#### [Aim of the task]
Search the entries for the word "size". Copy each line in which it is found.

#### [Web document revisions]

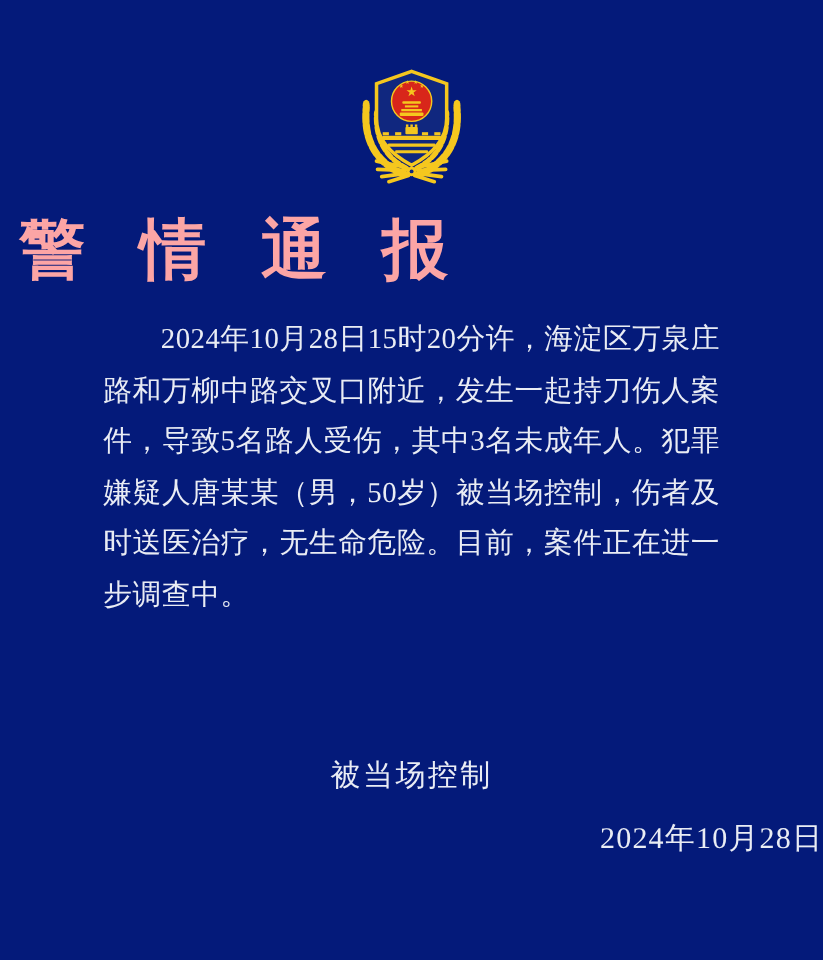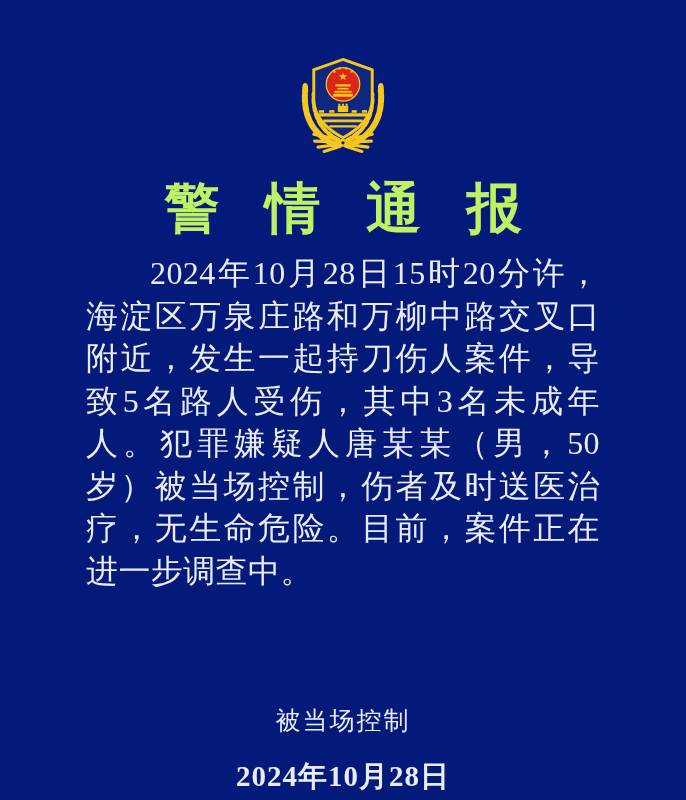--- a/index.html
+++ b/index.html
@@ -19,53 +19,52 @@
     display: flex;
     justify-content: center;
   }
   .emblem-wrap svg {
     width: 104px;
     height: 98px;
     display: block;
   }
   .title {
     margin-top: 24px;
-    text-align: center;
+    text-align: left;
     font-size: 55px;
     line-height: 62px;
     font-weight: bold;
-    color: #bef264;
+    color: #fca5a5;
     letter-spacing: 16px;
     text-indent: 16px; 
     white-space: nowrap;
   }
   .body-text {
-    margin: 12px 86px 0 86px;
-    font-size: 32px;
+    margin: 22px 86px 0 86px;
+    font-size: 24px;
     line-height: 42.5px;
     letter-spacing: 0.4px;
     color: #e9ecf4;
     text-align: justify;
     text-indent: 2em;
     text-justify: inter-character;
   }
   .signature {
     margin-top: 112px;
     text-align: center;
     font-size: 25px;
     color: #e9ecf4;
     letter-spacing: 2px;
   }
   .notice-date {
     margin-top: 20px;
-    text-align: center;
-    font-size: 29px;
+    text-align: right;
+    font-size: 25px;
     color: #e9ecf4;
     letter-spacing: 1px;
-    font-weight: bold;
   }
 </style>
 </head>
 <body>
 
 <div class="poster">
 
   <div class="emblem-wrap">
 
     <svg viewBox="0 0 120 114" xmlns="http://www.w3.org/2000/svg" aria-hidden="true">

#### [Reply to the exercise]
     font-size: 55px;
-    font-size: 32px;
+    font-size: 24px;
     font-size: 25px;
-    font-size: 29px;
+    font-size: 25px;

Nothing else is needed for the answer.